Exact copies of the records below are needed, free of pictures.

◆ **Front-end code change data**:

* * * * *

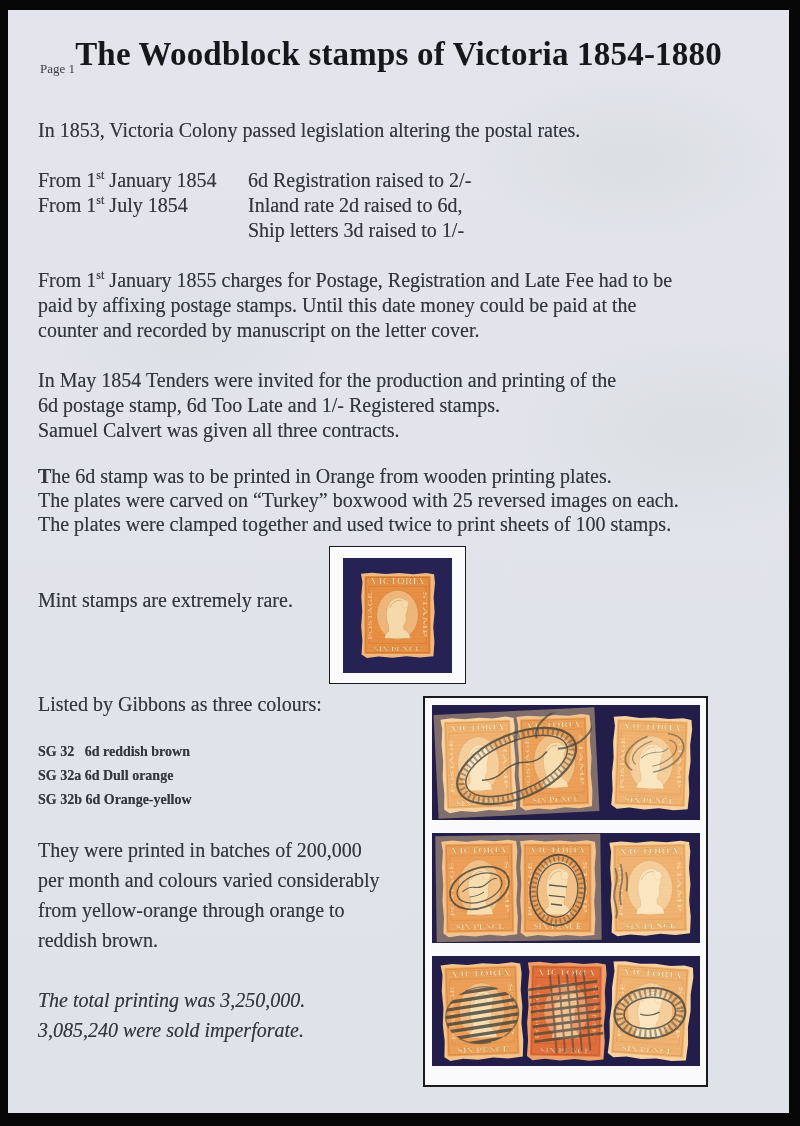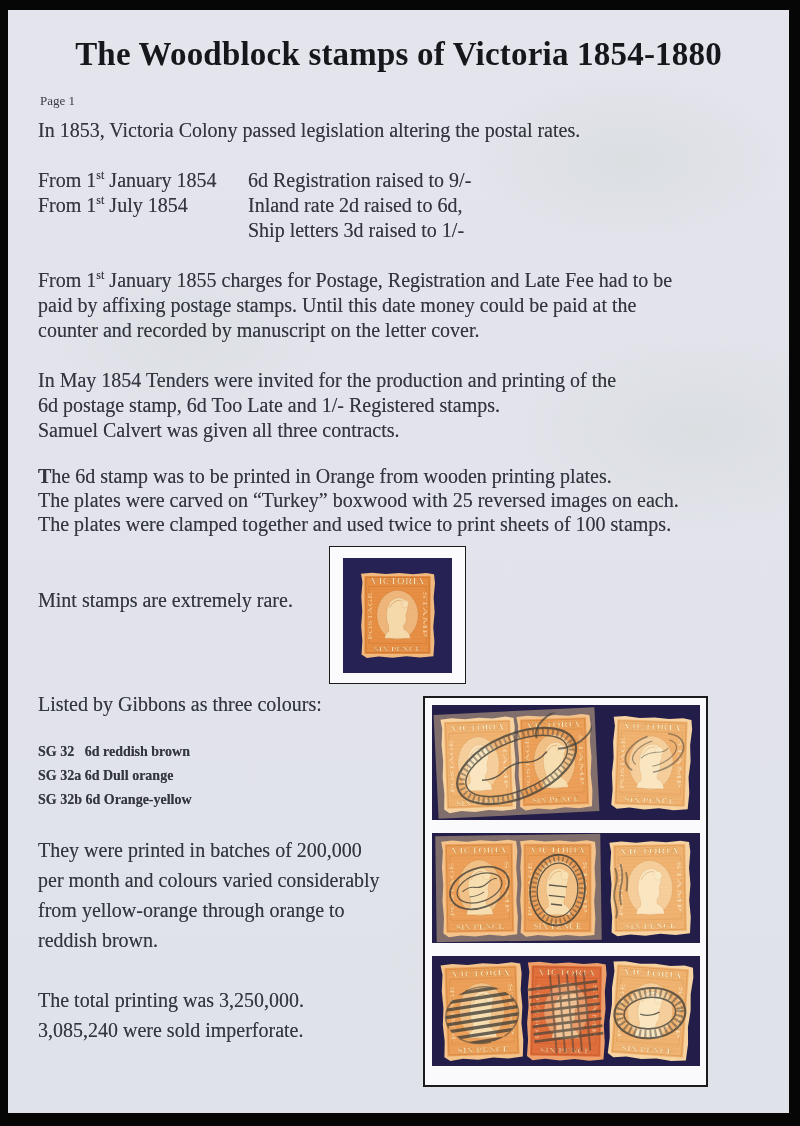--- a/index.html
+++ b/index.html
@@ -16,7 +16,7 @@
   .abs{position:absolute;}
   .title{left:0;right:0;top:26px;margin:0;text-align:center;
          font-size:33px;font-weight:700;color:#16171b;letter-spacing:.2px;}
-  .page-label{left:32px;top:83px;font-size:13px;color:#3a3c44;}
+  .page-label{left:32px;top:51px;font-size:13px;color:#3a3c44;}
   .body{font-size:20px;line-height:25px;color:#34363e;text-shadow:0 0 .4px rgba(52,54,62,.55);}
   .lines{display:block;white-space:pre;}
   .cont{white-space:pre;}

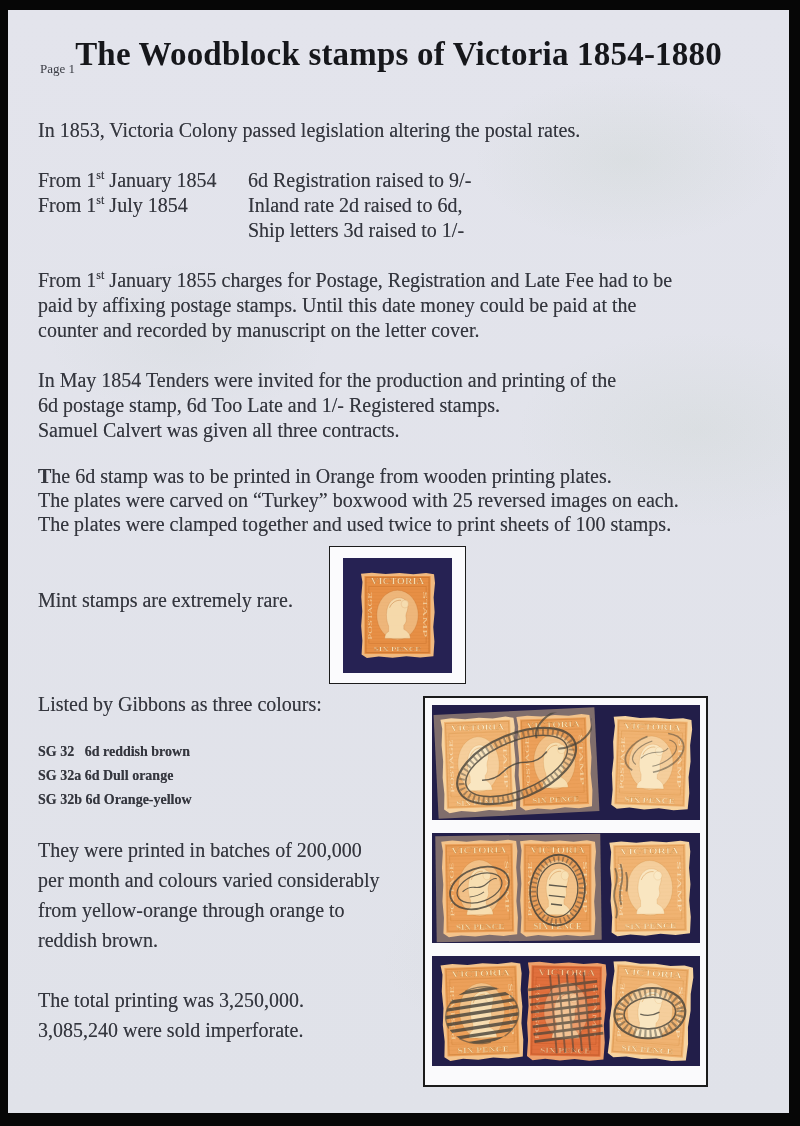--- a/index.html
+++ b/index.html
@@ -59,7 +59,7 @@
     <div class="abs body" style="left:30px;top:158px;">
       <div class="rate-row">
         <span class="rate-date"><span>From 1</span><sup>st</sup><span> January 1854</span></span>
-        <span class="rate-change">6d Registration raised to 9/-</span>
+        <span class="rate-change">6d Registration raised to 2/-</span>
       </div>
       <div class="rate-row">
         <span class="rate-date"><span>From 1</span><sup>st</sup><span> July 1854</span></span>

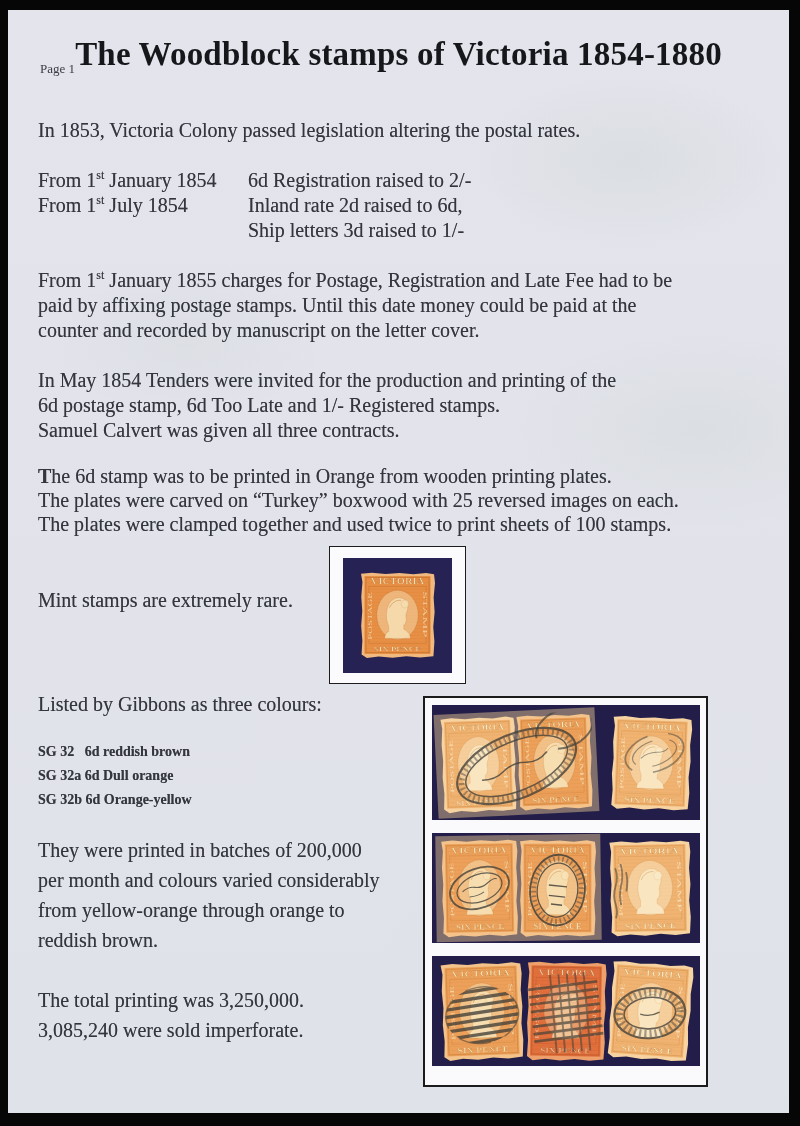--- a/index.html
+++ b/index.html
@@ -149,7 +149,7 @@
 reddish brown.</span>
       </p>
 
-    <p class="abs body lh26" style="left:30px;top:975px;margin:0;">
+    <p class="abs body lh26" style="left:30px;top:975px;margin:0;font-style:italic;">
         <span class="lines">The total printing was 3,250,000.
 3,085,240 were sold imperforate.</span>
       </p>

* * * * *

◆ **EXERCISE SOLUTION**:
--- a/index.html
+++ b/index.html
@@ -16,7 +16,7 @@
   .abs{position:absolute;}
   .title{left:0;right:0;top:26px;margin:0;text-align:center;
          font-size:33px;font-weight:700;color:#16171b;letter-spacing:.2px;}
-  .page-label{left:32px;top:83px;font-size:13px;color:#3a3c44;}
+  .page-label{left:32px;top:51px;font-size:13px;color:#3a3c44;}
   .body{font-size:20px;line-height:25px;color:#34363e;text-shadow:0 0 .4px rgba(52,54,62,.55);}
   .lines{display:block;white-space:pre;}
   .cont{white-space:pre;}

--- a/index.html
+++ b/index.html
@@ -59,7 +59,7 @@
     <div class="abs body" style="left:30px;top:158px;">
       <div class="rate-row">
         <span class="rate-date"><span>From 1</span><sup>st</sup><span> January 1854</span></span>
-        <span class="rate-change">6d Registration raised to 9/-</span>
+        <span class="rate-change">6d Registration raised to 2/-</span>
       </div>
       <div class="rate-row">
         <span class="rate-date"><span>From 1</span><sup>st</sup><span> July 1854</span></span>

--- a/index.html
+++ b/index.html
@@ -149,7 +149,7 @@
 reddish brown.</span>
       </p>
 
-    <p class="abs body lh26" style="left:30px;top:975px;margin:0;">
+    <p class="abs body lh26" style="left:30px;top:975px;margin:0;font-style:italic;">
         <span class="lines">The total printing was 3,250,000.
 3,085,240 were sold imperforate.</span>
       </p>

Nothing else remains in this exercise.